By Maureen Farrell And Matt Wirz 

Bill Gross's new home is a firm with a topsy-turvy past and great hopes for the future.

Janus Capital Group Inc., the fund-management company that landed Mr. Gross after his acrimonious departure from Pacific Investment Management Co. on Friday, has experienced both the highs and the lows of the market in its 45-year history.

Traditionally focused on stock investing, Janus saw its business soar during the Internet bubble, only to stumble in its aftermath. A few years later, Janus became embroiled in a probe into trading in mutual funds. Since then, the firm has broadened its horizons to include assets other than stocks--a strategy Mr. Gross, arguably the most successful bond investor of his generation, will be expected to further.

At Janus, Mr. Gross will work for Richard Weil, a 15-year veteran of Pimco, who joined Janus in 2010 as chief executive. But Mr. Gross and Mr. Weil won't work in close proximity. The former won't move to Janus's headquarters in Denver and instead will work out of a new office in Newport Beach, Calif., where Pimco is based.

On Friday, Janus was already feeling a positive effect from Mr. Gross's hire: Its shares soared 43%, its biggest one-day jump ever. Before Friday's bump, Janus's shares were down 29% during Mr. Weil's tenure, with the firm suffering net outflows every quarter.

Founded by Wall Street financier Thomas Bailey in Denver in 1969, Janus came under the control of Kansas City Southern, a railroad company, in 1984, when the rail firm bought an 82% stake in Janus for $24 million. With just $400 million under management at the time, the fund grew to hold $330 billion at its peak in 2000, fueled by the Internet stock craze. Several months after the Nasdaq Composite Index peaked that year, Kansas City Southern spun off Janus, along with several other of its financial-services firms, into a firm that would later become Janus Capital Group.

As the Internet bubble burst, shares of the company tumbled, and its assets under management dropped by more than half in the next several years.

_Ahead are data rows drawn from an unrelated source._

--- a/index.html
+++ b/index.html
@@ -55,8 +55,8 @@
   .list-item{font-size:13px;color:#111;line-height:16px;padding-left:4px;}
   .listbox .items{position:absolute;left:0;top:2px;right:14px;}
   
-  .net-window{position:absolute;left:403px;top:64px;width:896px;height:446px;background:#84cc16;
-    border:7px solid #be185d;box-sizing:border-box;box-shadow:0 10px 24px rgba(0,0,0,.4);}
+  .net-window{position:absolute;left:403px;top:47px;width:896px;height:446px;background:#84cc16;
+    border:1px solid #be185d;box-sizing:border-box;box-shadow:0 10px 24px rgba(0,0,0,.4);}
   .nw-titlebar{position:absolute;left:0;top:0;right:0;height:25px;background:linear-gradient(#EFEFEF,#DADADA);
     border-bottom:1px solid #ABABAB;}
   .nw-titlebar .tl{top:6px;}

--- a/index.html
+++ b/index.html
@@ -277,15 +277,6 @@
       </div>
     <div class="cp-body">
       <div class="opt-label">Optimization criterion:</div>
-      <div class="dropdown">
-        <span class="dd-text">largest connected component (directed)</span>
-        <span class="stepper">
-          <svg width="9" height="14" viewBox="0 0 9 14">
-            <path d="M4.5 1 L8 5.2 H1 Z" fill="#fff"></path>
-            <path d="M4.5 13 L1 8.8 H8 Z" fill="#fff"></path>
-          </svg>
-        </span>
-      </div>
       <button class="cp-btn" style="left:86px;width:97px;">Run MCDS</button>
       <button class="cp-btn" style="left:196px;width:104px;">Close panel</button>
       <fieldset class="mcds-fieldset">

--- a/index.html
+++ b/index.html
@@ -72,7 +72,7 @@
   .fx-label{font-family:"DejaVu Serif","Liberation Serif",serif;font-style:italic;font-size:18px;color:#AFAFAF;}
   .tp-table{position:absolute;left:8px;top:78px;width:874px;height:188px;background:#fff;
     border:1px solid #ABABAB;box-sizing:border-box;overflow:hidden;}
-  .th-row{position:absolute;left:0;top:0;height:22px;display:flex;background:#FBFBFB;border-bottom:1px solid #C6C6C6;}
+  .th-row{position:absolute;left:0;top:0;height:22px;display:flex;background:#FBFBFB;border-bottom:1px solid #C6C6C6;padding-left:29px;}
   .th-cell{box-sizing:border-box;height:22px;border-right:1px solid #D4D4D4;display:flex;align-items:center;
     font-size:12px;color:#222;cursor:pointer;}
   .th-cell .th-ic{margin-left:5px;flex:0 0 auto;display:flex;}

By late 2003, the firm had become caught up in a major mutual-fund scandal. Then-New York Attorney General Eliot Spitzer investigated it for allegedly allowing some of its investors to make rapid trades ahead of others. The fund settled with state and local regulators in early 2004, neither admitting nor denying wrongdoing, and repaid some investors for trading-related losses.

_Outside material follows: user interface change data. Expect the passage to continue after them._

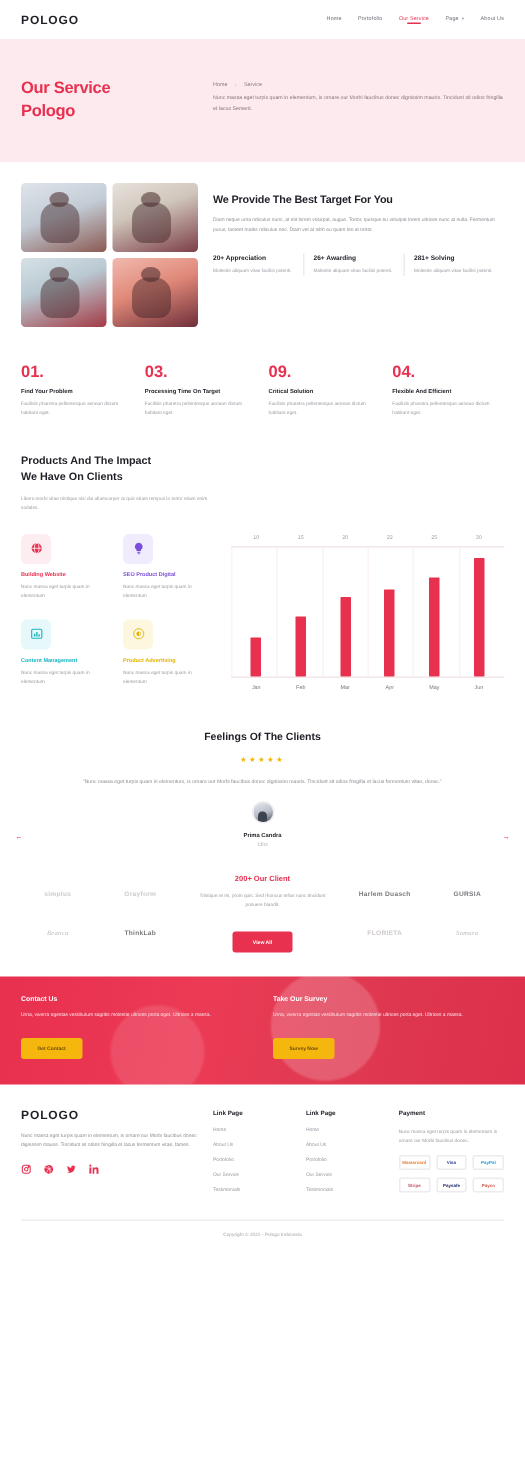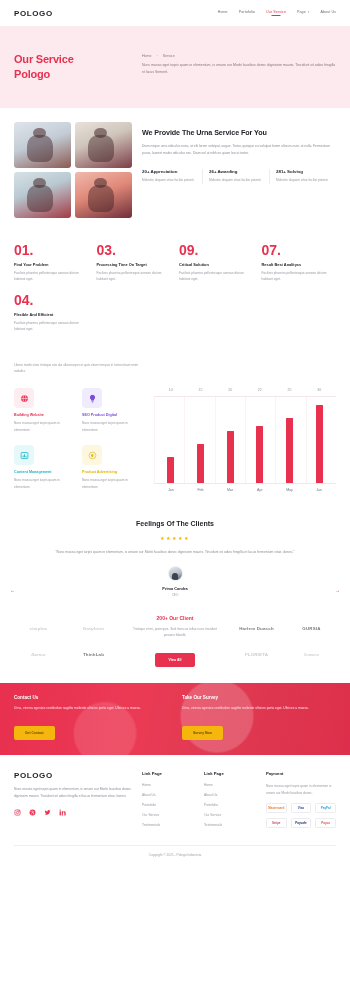--- a/index.html
+++ b/index.html
@@ -247,7 +247,7 @@
       </div>
     </div>
     <div class="provide-right">
-      <div class="provide-title">We Provide The Urna Service For You</div>
+      <div class="provide-title">We Provide The Best Target For You</div>
       <div class="provide-desc">Diam neque urna ridiculus nunc, at elit lorem volutpat, augue. Tortor, quisque eu volutpat lorem ultrices nunc at nulla. Fermentum purus, laoreet mattis ridiculus nec. Diam vel at nibh eu quam leo at tortor.</div>
       <div class="stats">
         <div class="stat">

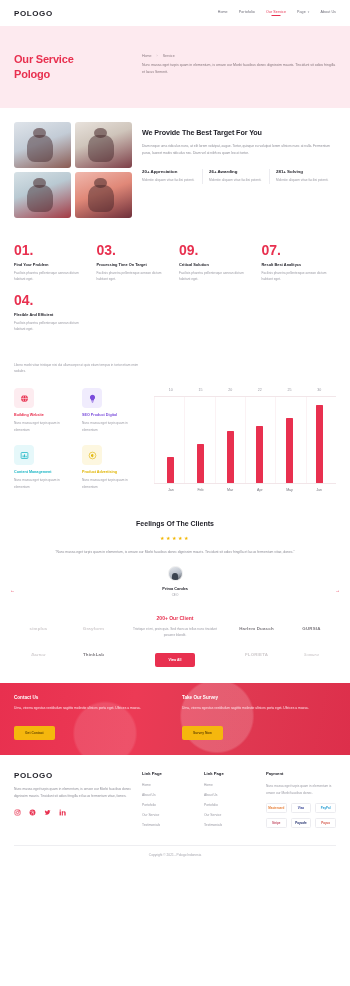--- a/index.html
+++ b/index.html
@@ -84,7 +84,7 @@
     padding:14px 14px 18px; display:grid; grid-template-columns:repeat(4,1fr);
     gap:10px 8px;
   }
-  .step-num { font-size:14px; font-weight:bold; color:#e8304f; margin-bottom:4px; }
+  .step-num { font-size:11px; font-weight:bold; color:#e8304f; margin-bottom:4px; }
   .step-title { font-size:3.9px; font-weight:bold; color:#23232b; margin-bottom:3px; }
   .step-desc { font-size:3.2px; line-height:1.95; color:#9a9aa3; }
 

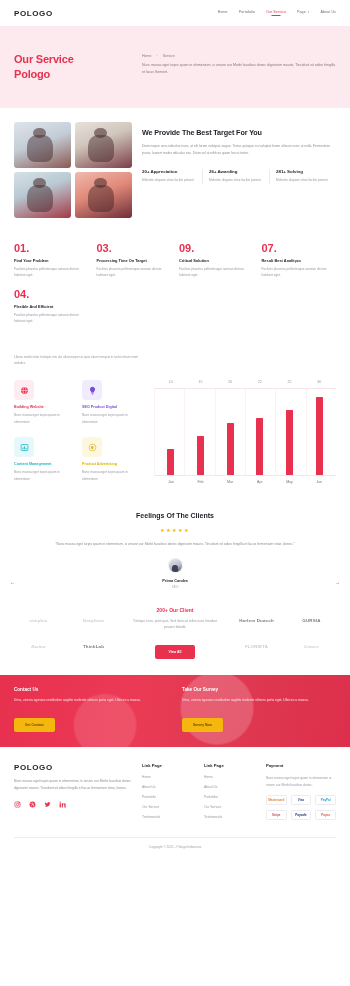--- a/index.html
+++ b/index.html
@@ -280,11 +280,6 @@
     <div>
       <div class="step-num">09.</div>
       <div class="step-title">Critical Solution</div>
-      <div class="step-desc">Facilisis pharetra pellentesque aenean dictum habitant eget.</div>
-    </div>
-    <div>
-      <div class="step-num">07.</div>
-      <div class="step-title">Result Best Analitycs</div>
       <div class="step-desc">Facilisis pharetra pellentesque aenean dictum habitant eget.</div>
     </div>
     <div>

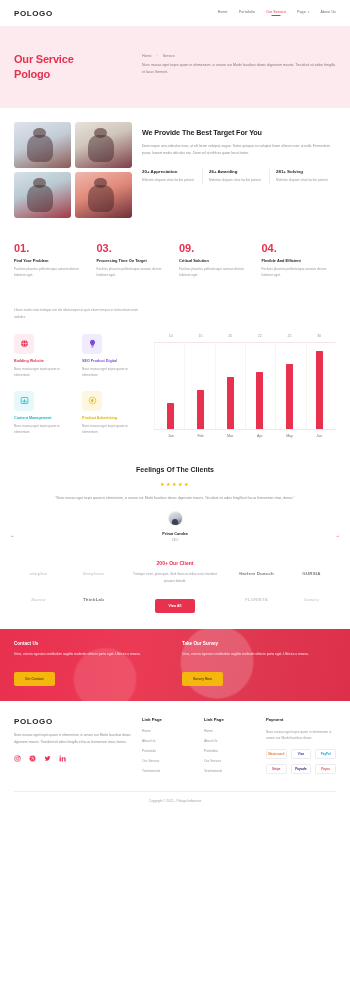--- a/index.html
+++ b/index.html
@@ -290,6 +290,10 @@
   </div>
 
   <div class="products">
+    <div class="prod-title">
+      <div>Products And The Impact</div>
+      <div>We Have On Clients</div>
+    </div>
     <div class="prod-desc">Libero morbi vitae tristique nisi dui ullamcorper at quis etiam tempus in tortor etiam enim sodales.</div>
 
     <div class="prod-body">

Since Mr. Weil joined, he has made a big push to diversify the fund outside of its historical concentration on equities, tripling the fund's fixed-income assets to $31 billion, from $10.3 billion.

Beyond Mr. Gross, Janus added another high-profile name in July, when it named Myron Scholes, who won the Nobel Prize in economics for co-developing the Black-Scholes model for pricing options, as its chief investment strategist.

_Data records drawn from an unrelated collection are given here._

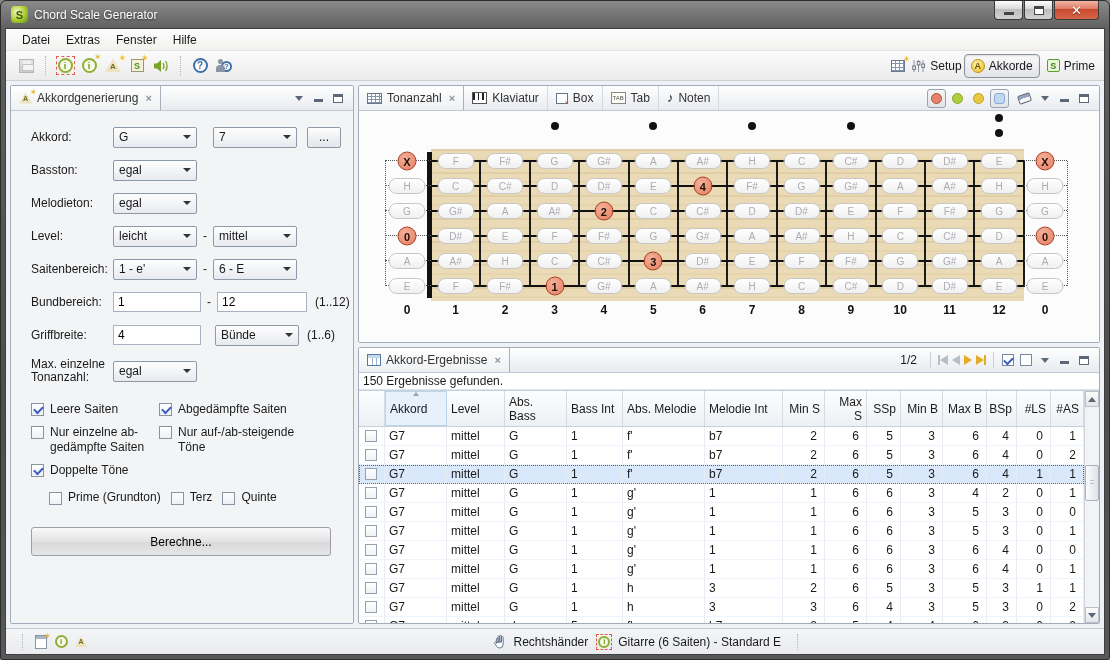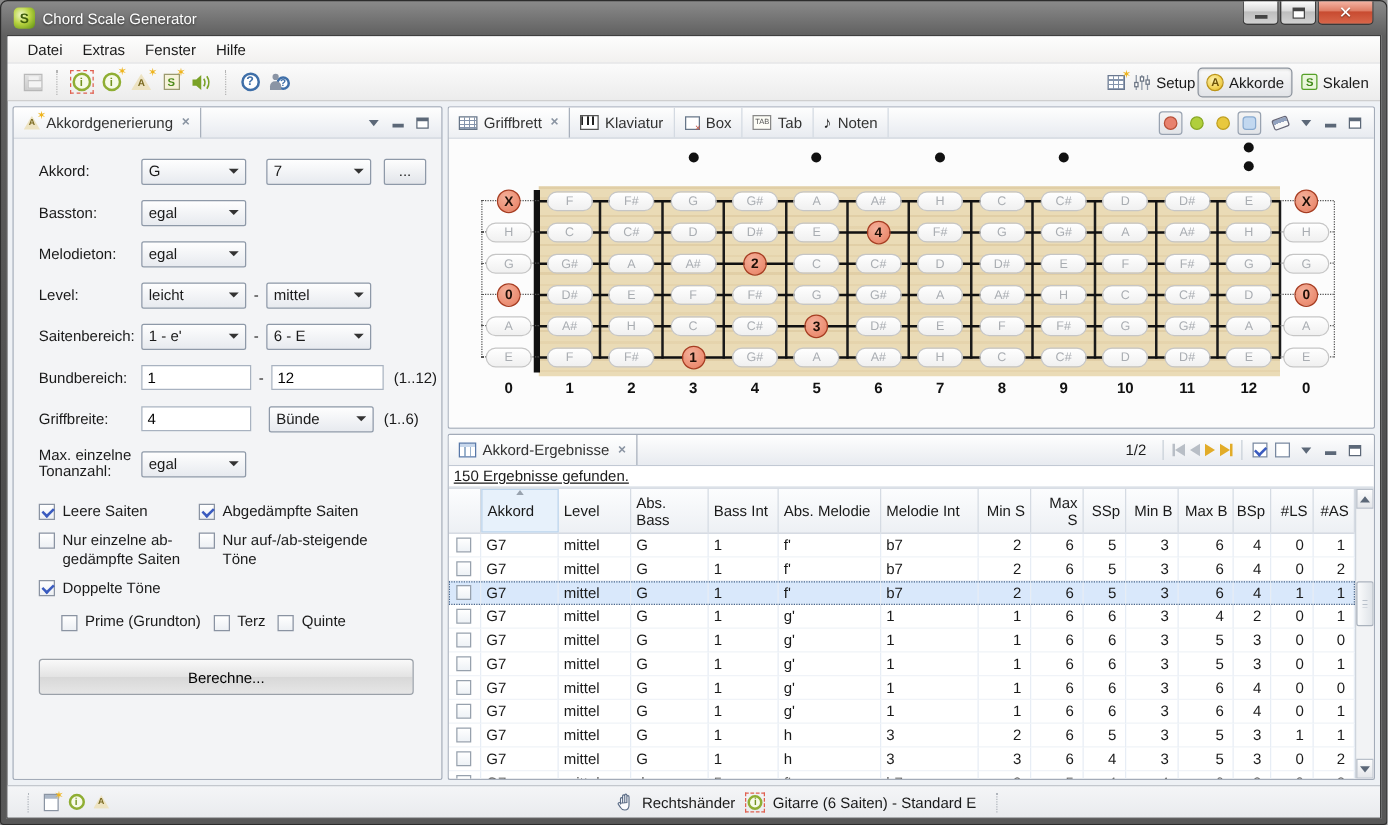--- a/index.html
+++ b/index.html
@@ -276,7 +276,7 @@
         </div>
         <div class="tbtn" style="margin-left:6px;">
           <div class="ic-ssq">S</div>
-          <span class="lbl">Skalen</span>
+          <span class="lbl">Prime</span>
         </div>
       </div>
     </div>

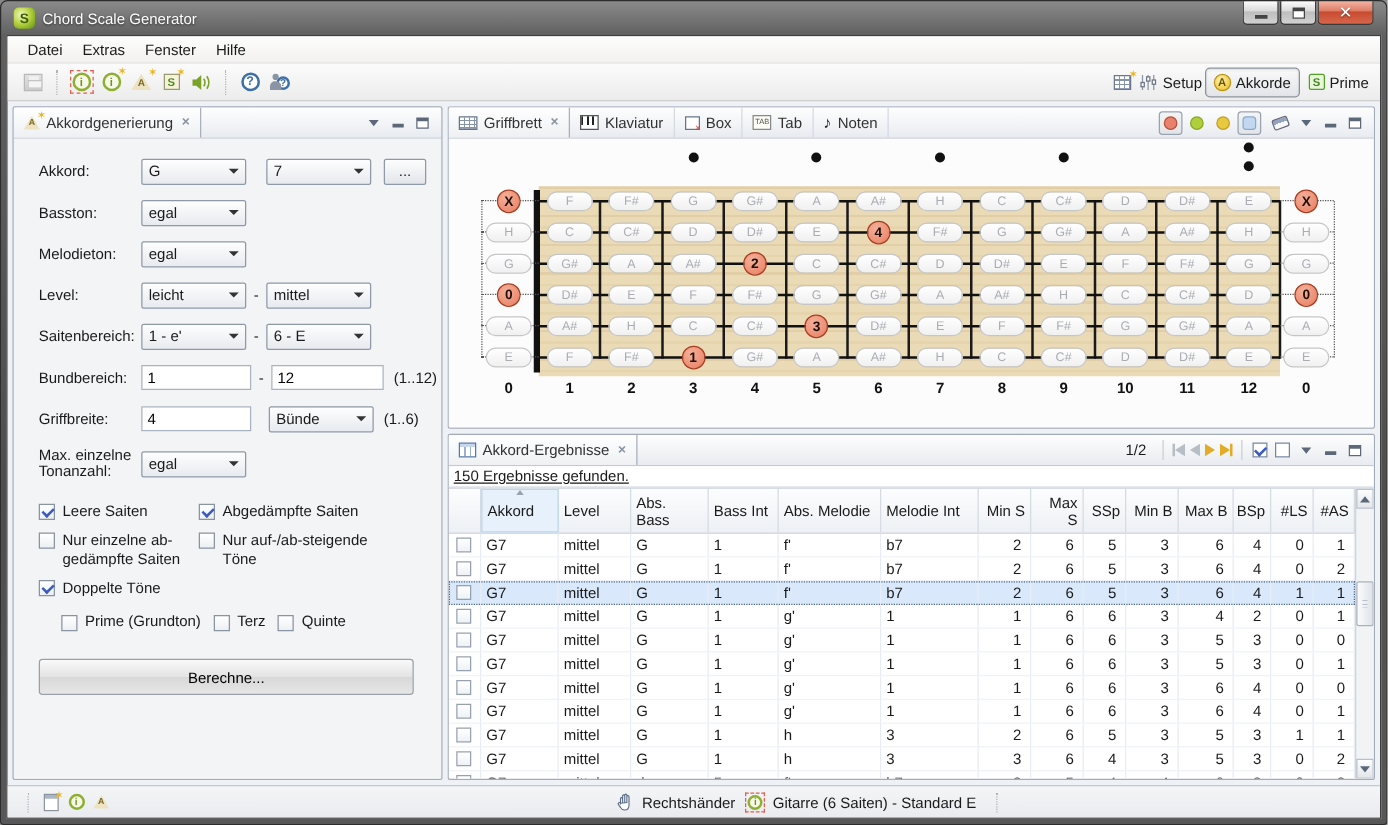--- a/index.html
+++ b/index.html
@@ -429,7 +429,7 @@
           <div class="view-head" id="fret-tabs">
             <div class="tab active">
                 <span class="ticon ticon-grid"></span>
-                <span>Griffbrett</span>
+                <span>Tonanzahl</span>
                 <span class="tclose">×</span>
               </div>
               <div class="tab">

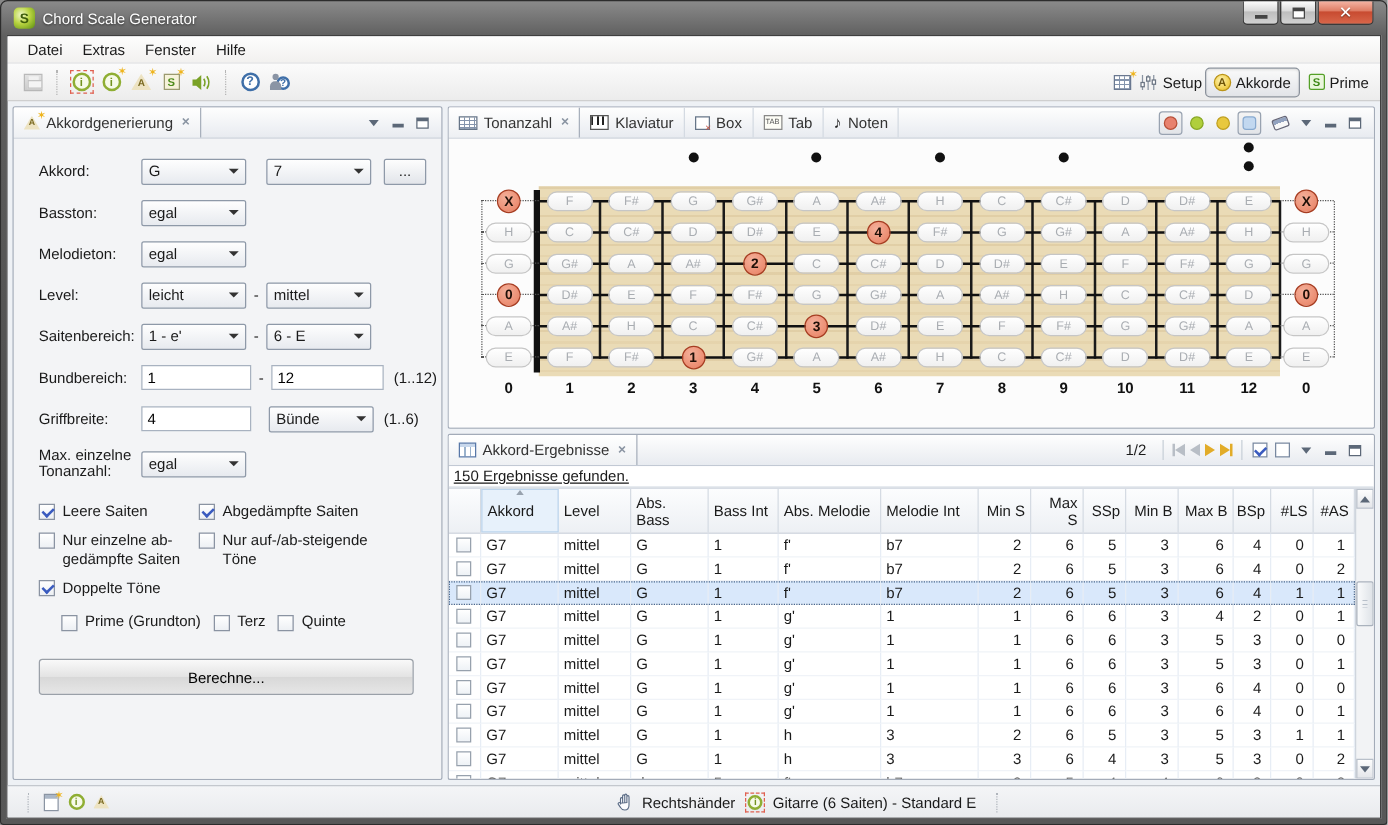--- a/index.html
+++ b/index.html
@@ -150,7 +150,7 @@
   .ic-chk { width:12px; height:12px; border:1px solid #7888a0; background:#fff; position:relative; margin:0 3px; }
   .ic-chk.on::after { content:""; position:absolute; left:1px; top:2px; width:7px; height:4px; border-left:2px solid #3a5bbf; border-bottom:2px solid #3a5bbf; transform:rotate(-45deg); }
   .hsep { width:1px; height:16px; border-left:1px solid #c8cfd8; margin:0 5px; }
-  .found-line { height:17px; padding:1px 4px; background:#fff; border-bottom:1px solid #e0e5ec;text-decoration:underline; }
+  .found-line { height:17px; padding:1px 4px; background:#fff; border-bottom:1px solid #e0e5ec; }
 
   .table-wrap { flex:1; display:flex; overflow:hidden; border-top:1px solid #c9d0da; }
   .tgrid { width:725px; }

Morningstar analyst Vincent Lui said it is possible that "hundreds of billions" in assets under management at Pimco, a unit of Allianz SE, could follow co-founder Mr. Gross to his new post at Janus.

One open question is how Mr. Gross, known for his autocratic management style, will mesh with the more collaborative approach of Janus's core fixed-income team, led by fund manager Gibson Smith, says Morningstar fixed-income analyst Sumit Desai. "It's a team-based approach at Janus, and different analysts there have pretty high influence," Mr. Desai said. "It will be interesting to see how that culture jibes with the culture of Bill Gross."

Mr. Gross's investment will be "separate and complementary" to Mr. Smith's operations, a Janus spokesman said.

One former employee said Janus struggled to make the cultural transition to managing more than just stocks. Fixed-income managers there struggled to expand their funds, according to Sandy Rufenacht, a former bond-fund manager at Janus.

Yet Mr. Rufenacht, who now runs his own Denver-based investment firm, Three Peaks Capital Management, says, "Someone like Bill Gross changes the identity of the firm overnight."

Mr. Miller said he views Mr. Weil as a hands-off manager who gives his employees a wide berth to broaden their own businesses, which should help him manage Mr. Gross.

Mr. Miller heard Mr Weil articulate where he wants Janus to be by 2020 when he joined the firm. Among his goals at the time: Get the bonds under management to hit $50 billion.

"I think that goal will probably change now," said Mr. Miller with a chuckle.

Sarah Krouse and Steven Russolillo contributed to this article.